FINALE TIME!!! Whoop whoop! We are finally coming to the end of this journey ‘o’ whining, and did the girls learn anything? Hell to the no. But let’s go ahead and see what the end means for these gutter-butt low-lifes anyway, shall we?
Montage of what we’ve seen. Montage of what we’re gonna see. This week brings A LOT of crying, so i’m in.
After last eval, the girls arrive back at the house. Of course, since she’s a sweetie pie, Lauren decides to share her VIP accomodations/treats with the rest of the girls.

UGH
I’m gonna puke. Yay, a champange toast. What are they celebrating exactly? The fact that they are about to go home? The fact that they won’t have to see Razorjaw’s razorjaw anymore? The fact that they’re all assholes? Your guess is as good as mine.
Over Moet and chicken wings, the girls are extremely puzzled as to what their last challenge will be. Ummmm……let’s see here. Razorjaw just told you that your parents are coming and she will discuss, with your parents, if you will remain cut off. OH! AND the last challenge of the previous season was the “Ultimatum Package” offered to each girl by her parents, and whether or not she was willing to agree to it. Am I missing something? They all collectively decide together that their last challenge will be Razorjaw’s “meeting/overall eval” with their parents to decide if they will remain cut off, and their parents giving them ultimatums. Good job, Dickheads. Also, BB says “My MOM should be cut off!”

From what, exactly?
From giving birth? From buying you tank tops? From letting you eat? All of the above. Buzzkill suggests that they all run out of the house, lock the door behind them, and yell at their parents “YOU”RE CUT OFF!!!”. Whaaaaa? They all happen to think this is hilllaarrrrrious! I beg to differ. Moving right along.
Later that night…

Oh, Jesus Christ. Here we go with the motherfucking letters.
The motherfucking letter basically says that they will get to enjoy a “night out on the town”. Reactions?

Yay.
I’m actually having a similar reaction, because i’m pretty sure this will involve either a surprise test/challenge, or at least the embarrassment/humiliation of one or two of these chicks. Nads starts doing an obnoxious dance singing “Drinks. Drinks. Drinks.” Case and point. Let’s see what happens.
So far, Nads is wearing her Mardi Gras dress again, and Jess makes a lovely toast to “making it through this alive” or some shit.

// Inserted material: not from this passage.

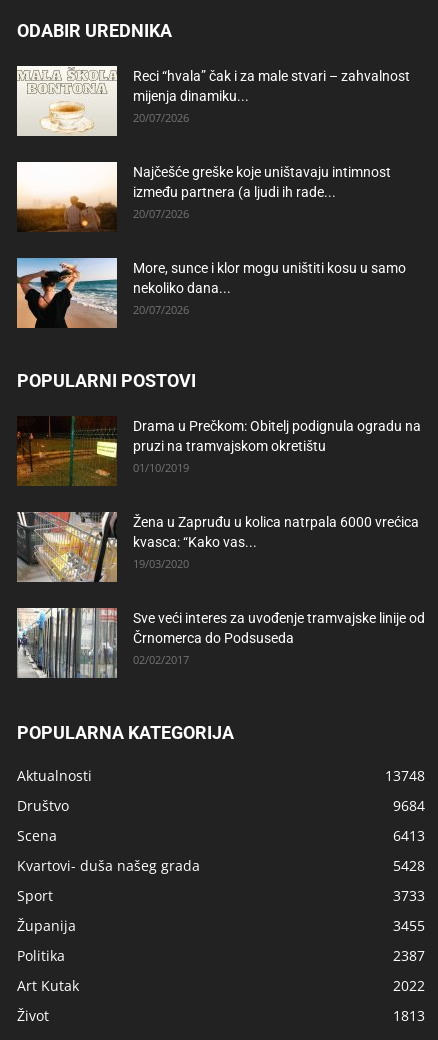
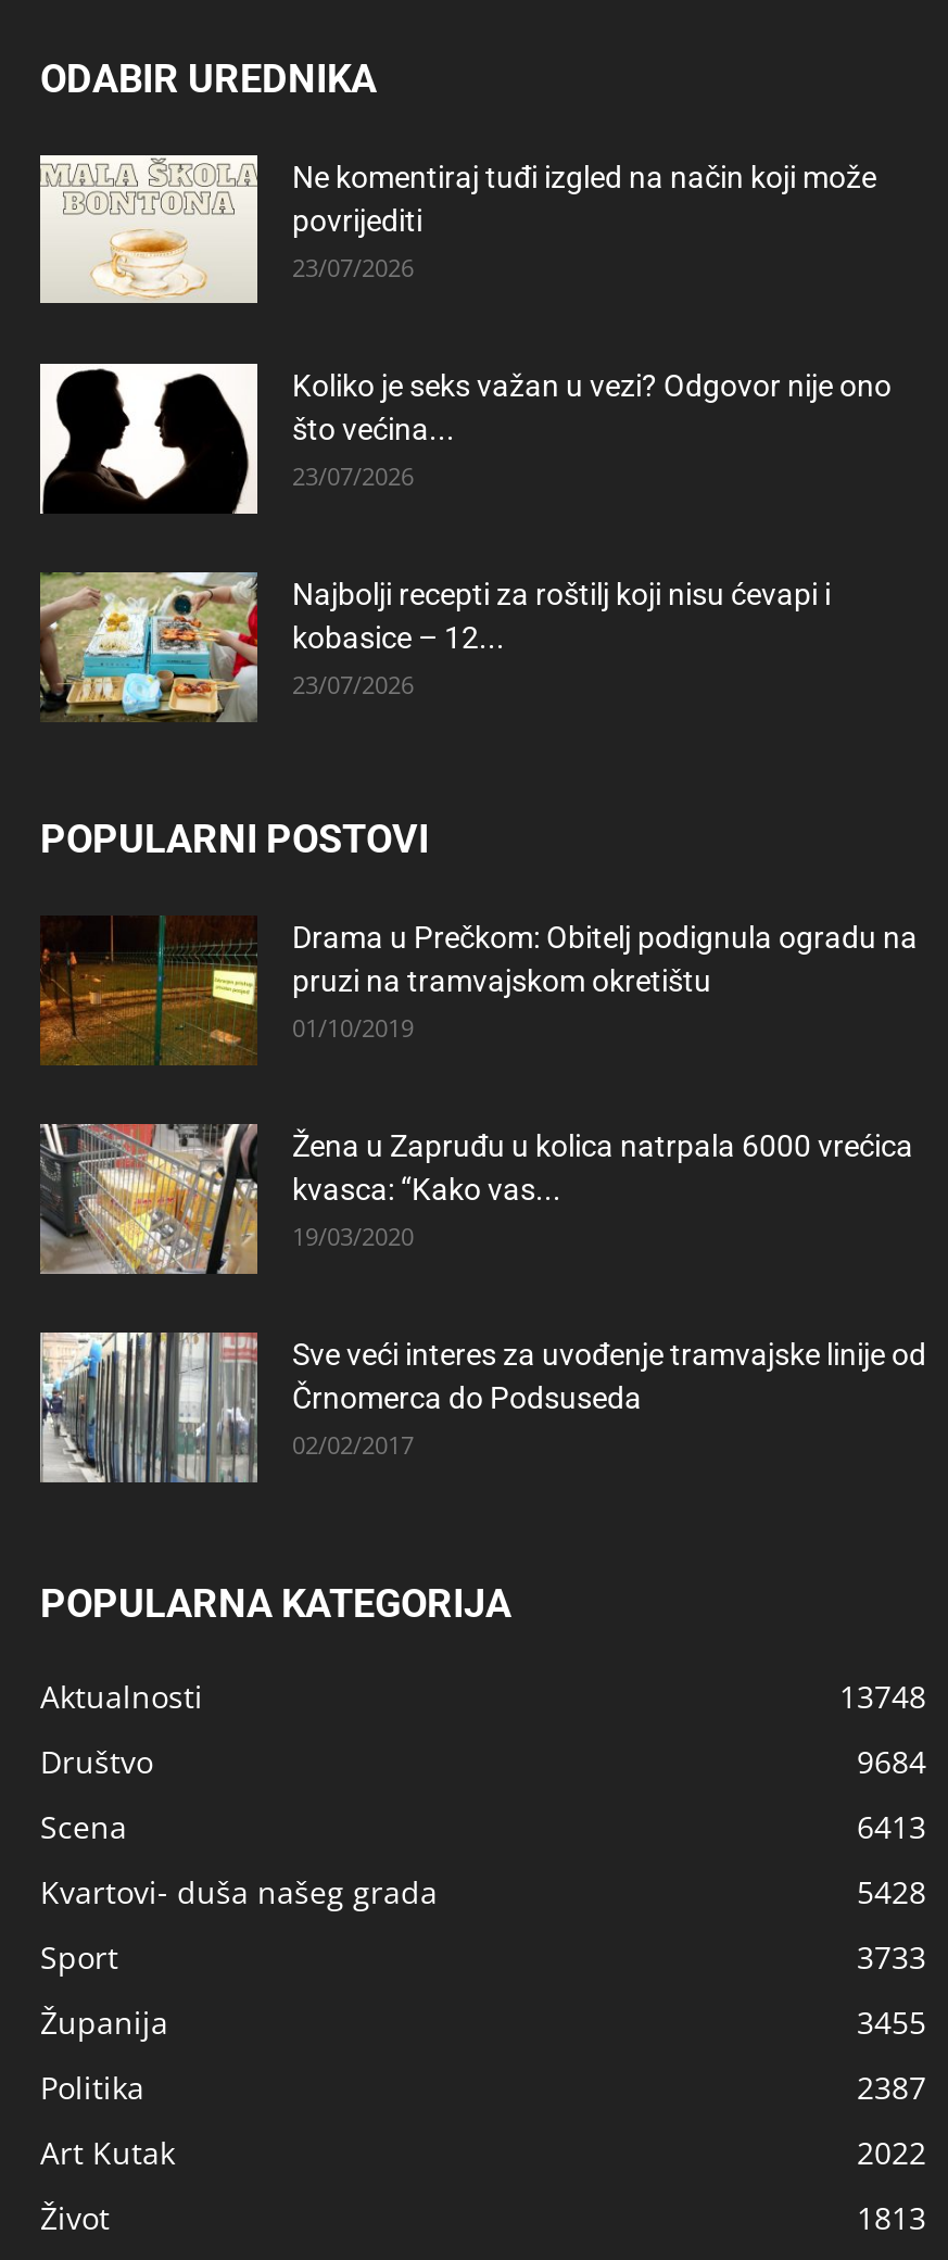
[133,68,410,125] Reci “hvala” čak i za male stvari – zahvalnost | mijenja dinamiku... | 20/07/2026 -> [292,160,876,284] Ne komentiraj tuđi izgled na način koji može | povrijediti | 23/07/2026
[16,163,391,232] [image] | Najčešće greške koje uništavaju intimnost | između partnera (a ljudi ih rade... | 20/07/2026 -> [38,368,892,516] [image] | Koliko je seks važan u vezi? Odgovor nije ono | što većina... | 23/07/2026
[16,257,406,329] [image] | More, sunce i klor mogu uništiti kosu u samo | nekoliko dana... | 20/07/2026 -> [38,570,831,724] [image] | Najbolji recepti za roštilj koji nisu ćevapi i | kobasice – 12... | 23/07/2026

This can only go downhill, right? RIGHT!?!
Conversation about how they all felt when they heard they were “Cut off”. Collective “PISSED!” Yawn. New Hoe tries to go the positive route saying that meeting people from all walks of life taught them all that their are other people on this earth. How, uh, sweet? Snitch decides this is the perfect time to bring up some of New Hoe’s past comments. Flashback of eval when New Hoe said “A Harvard grad aint gonna hang out widda high school drop out”. YESSSS! Argueing ensues. Suh-Weet! Basically, New Hoe says that she’s never been around a person who dropped out of high school who did anything with their life. She also says “I’m used to hanging out with people who are on my level. People who are shiek, and fashion foreward”.

Riiiiiiiiiiight..
There’s a lot of “I disagree…..I know people who are rich who didn’t graduate high school…..you think you’re better than everyone…blah blah blah BS”. I’m not sure who’s saying what, and I don’t care, cuz this is lame as hell. Snitch tells New Hoe that she knows people who aren’t on New Hoe’s “level” (yes, she did the ‘finger quotes’) who she could learn a lot from. Um, isn’t that EXACTLY what New Hoe said right before Snitch brought up some old shit? I swear, argueing between these dumbfucks is ALWAYS soooo unsatisfying due to the simple fact that they are so inarticulate and idiotic that they literally can’t hold an effective conversation. I’m over it.
Back at the house. There’s another letter (insert groan here). They all gather to read it.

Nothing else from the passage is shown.